■ WHAT THE TASK ASKS
Everything from the first line of the entries below through the line holding "one passed in." must be printed exactly as written.
————
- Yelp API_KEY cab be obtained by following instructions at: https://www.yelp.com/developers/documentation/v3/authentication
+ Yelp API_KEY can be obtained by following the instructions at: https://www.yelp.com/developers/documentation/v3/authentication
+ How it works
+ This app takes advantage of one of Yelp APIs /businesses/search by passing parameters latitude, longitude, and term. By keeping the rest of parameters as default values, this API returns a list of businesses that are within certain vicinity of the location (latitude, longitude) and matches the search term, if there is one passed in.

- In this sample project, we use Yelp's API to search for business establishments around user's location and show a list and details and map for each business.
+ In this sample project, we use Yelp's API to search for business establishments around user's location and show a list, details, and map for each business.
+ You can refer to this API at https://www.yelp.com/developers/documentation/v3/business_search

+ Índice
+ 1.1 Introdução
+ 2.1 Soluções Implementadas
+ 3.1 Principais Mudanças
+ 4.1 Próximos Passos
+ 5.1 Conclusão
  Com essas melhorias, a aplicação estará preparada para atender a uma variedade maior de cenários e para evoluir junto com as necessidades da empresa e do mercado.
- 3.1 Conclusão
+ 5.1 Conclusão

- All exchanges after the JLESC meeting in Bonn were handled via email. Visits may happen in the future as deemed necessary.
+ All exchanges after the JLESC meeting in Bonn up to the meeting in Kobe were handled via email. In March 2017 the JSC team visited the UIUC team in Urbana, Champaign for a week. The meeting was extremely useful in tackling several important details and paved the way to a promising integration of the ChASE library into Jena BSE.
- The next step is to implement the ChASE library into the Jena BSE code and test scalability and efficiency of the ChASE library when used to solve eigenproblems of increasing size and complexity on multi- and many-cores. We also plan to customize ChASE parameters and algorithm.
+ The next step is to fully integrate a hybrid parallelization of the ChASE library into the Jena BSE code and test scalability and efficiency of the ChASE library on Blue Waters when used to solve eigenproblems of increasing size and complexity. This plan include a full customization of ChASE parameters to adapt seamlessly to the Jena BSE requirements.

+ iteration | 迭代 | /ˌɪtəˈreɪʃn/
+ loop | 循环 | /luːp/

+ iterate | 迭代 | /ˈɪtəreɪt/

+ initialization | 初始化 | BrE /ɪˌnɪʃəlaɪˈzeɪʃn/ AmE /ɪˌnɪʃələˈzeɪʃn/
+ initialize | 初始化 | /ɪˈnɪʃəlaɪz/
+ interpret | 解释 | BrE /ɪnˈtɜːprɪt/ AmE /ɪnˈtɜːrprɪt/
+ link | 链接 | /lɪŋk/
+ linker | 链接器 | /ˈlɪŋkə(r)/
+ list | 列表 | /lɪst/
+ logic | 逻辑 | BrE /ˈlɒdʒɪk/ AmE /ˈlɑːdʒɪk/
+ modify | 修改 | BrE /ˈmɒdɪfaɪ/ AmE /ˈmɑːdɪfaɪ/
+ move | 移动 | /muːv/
————
■ RESPONSE TO THE TASK
- Yelp API_KEY cab be obtained by following instructions at: https://www.yelp.com/developers/documentation/v3/authentication
+ Yelp API_KEY can be obtained by following the instructions at: https://www.yelp.com/developers/documentation/v3/authentication
+ How it works
+ This app takes advantage of one of Yelp APIs /businesses/search by passing parameters latitude, longitude, and term. By keeping the rest of parameters as default values, this API returns a list of businesses that are within certain vicinity of the location (latitude, longitude) and matches the search term, if there is one passed in.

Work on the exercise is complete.